(Dataset items)
━━━━━━━━━━
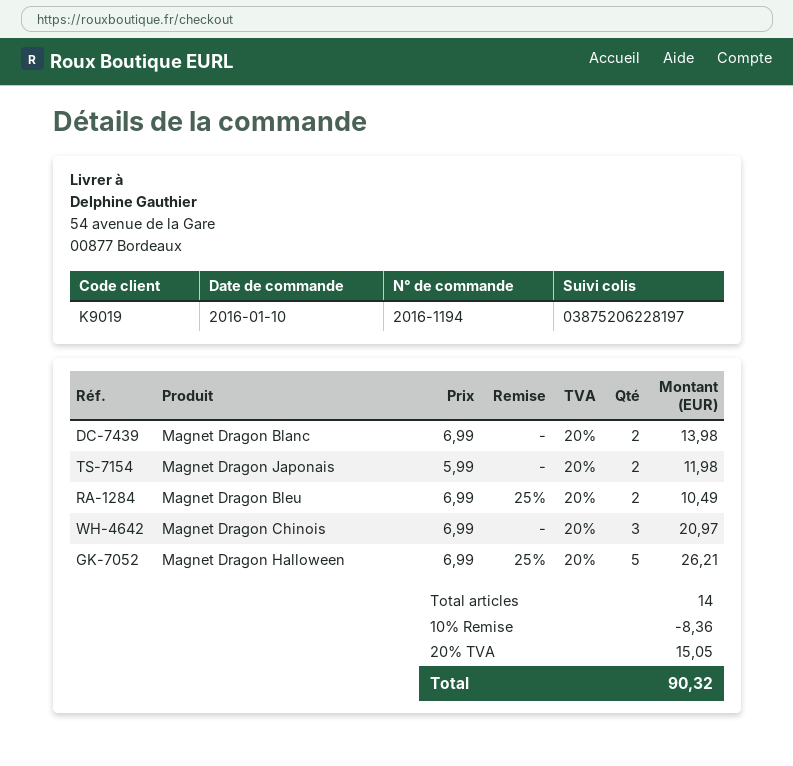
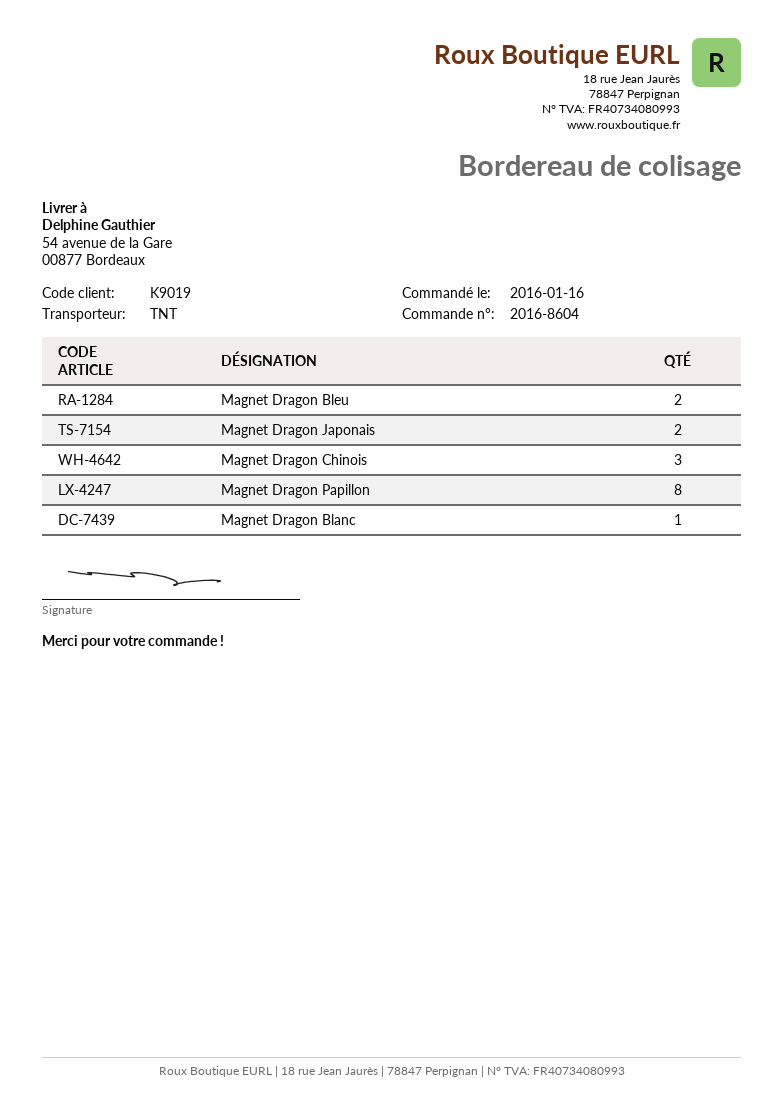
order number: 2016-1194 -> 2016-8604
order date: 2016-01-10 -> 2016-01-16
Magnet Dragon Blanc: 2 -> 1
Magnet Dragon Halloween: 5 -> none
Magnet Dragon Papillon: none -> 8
━━━━━━━━━━
→ Problem to solve
Send back every line above exactly, skipping all pictures.

→ Output of the task
order number: 2016-1194 -> 2016-8604
order date: 2016-01-10 -> 2016-01-16
Magnet Dragon Blanc: 2 -> 1
Magnet Dragon Halloween: 5 -> none
Magnet Dragon Papillon: none -> 8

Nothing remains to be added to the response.